• Goal of the exercise:
Copy each line of the entries that includes the word "flex".

• Supplied records:
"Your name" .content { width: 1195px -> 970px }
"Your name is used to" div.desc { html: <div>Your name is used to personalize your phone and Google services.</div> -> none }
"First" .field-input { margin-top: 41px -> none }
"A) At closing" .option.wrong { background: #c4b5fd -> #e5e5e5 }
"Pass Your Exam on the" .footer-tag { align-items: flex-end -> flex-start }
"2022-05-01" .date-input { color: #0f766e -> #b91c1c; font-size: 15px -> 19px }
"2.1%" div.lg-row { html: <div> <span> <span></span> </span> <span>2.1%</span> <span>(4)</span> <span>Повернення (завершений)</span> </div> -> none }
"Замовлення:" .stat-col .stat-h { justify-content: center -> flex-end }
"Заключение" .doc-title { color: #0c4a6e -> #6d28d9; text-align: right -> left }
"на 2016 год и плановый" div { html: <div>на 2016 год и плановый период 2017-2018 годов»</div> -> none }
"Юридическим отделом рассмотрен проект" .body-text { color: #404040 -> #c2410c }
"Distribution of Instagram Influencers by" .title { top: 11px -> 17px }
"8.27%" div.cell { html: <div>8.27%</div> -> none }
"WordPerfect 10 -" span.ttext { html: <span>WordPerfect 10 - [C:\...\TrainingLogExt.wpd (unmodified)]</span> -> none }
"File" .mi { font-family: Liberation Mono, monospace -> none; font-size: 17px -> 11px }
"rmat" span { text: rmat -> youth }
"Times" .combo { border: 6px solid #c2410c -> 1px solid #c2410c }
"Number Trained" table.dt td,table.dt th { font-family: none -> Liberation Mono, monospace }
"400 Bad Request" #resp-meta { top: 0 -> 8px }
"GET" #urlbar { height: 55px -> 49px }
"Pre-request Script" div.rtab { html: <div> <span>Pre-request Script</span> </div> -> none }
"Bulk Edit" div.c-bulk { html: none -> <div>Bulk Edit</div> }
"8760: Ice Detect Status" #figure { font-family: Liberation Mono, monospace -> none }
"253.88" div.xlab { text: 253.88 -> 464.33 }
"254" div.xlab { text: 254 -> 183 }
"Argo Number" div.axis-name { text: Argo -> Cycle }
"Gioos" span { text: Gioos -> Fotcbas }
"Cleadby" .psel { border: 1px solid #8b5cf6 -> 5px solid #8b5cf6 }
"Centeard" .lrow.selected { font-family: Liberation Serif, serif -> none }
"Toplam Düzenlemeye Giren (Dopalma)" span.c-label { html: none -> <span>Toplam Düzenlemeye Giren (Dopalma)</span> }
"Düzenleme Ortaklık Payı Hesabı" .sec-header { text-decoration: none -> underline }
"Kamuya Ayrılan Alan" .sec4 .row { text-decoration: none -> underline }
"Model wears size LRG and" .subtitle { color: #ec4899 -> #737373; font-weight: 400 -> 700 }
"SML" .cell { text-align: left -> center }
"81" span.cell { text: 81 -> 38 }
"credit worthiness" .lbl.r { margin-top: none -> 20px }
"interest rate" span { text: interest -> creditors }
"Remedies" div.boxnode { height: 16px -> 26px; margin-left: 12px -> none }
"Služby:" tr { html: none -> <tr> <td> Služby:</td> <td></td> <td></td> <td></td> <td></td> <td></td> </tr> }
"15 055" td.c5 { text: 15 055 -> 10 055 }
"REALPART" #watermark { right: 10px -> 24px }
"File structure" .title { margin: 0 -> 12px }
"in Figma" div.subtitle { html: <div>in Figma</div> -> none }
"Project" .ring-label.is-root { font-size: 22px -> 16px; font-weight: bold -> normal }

• Worked solution:
"Pass Your Exam on the" .footer-tag { align-items: flex-end -> flex-start }
"Замовлення:" .stat-col .stat-h { justify-content: center -> flex-end }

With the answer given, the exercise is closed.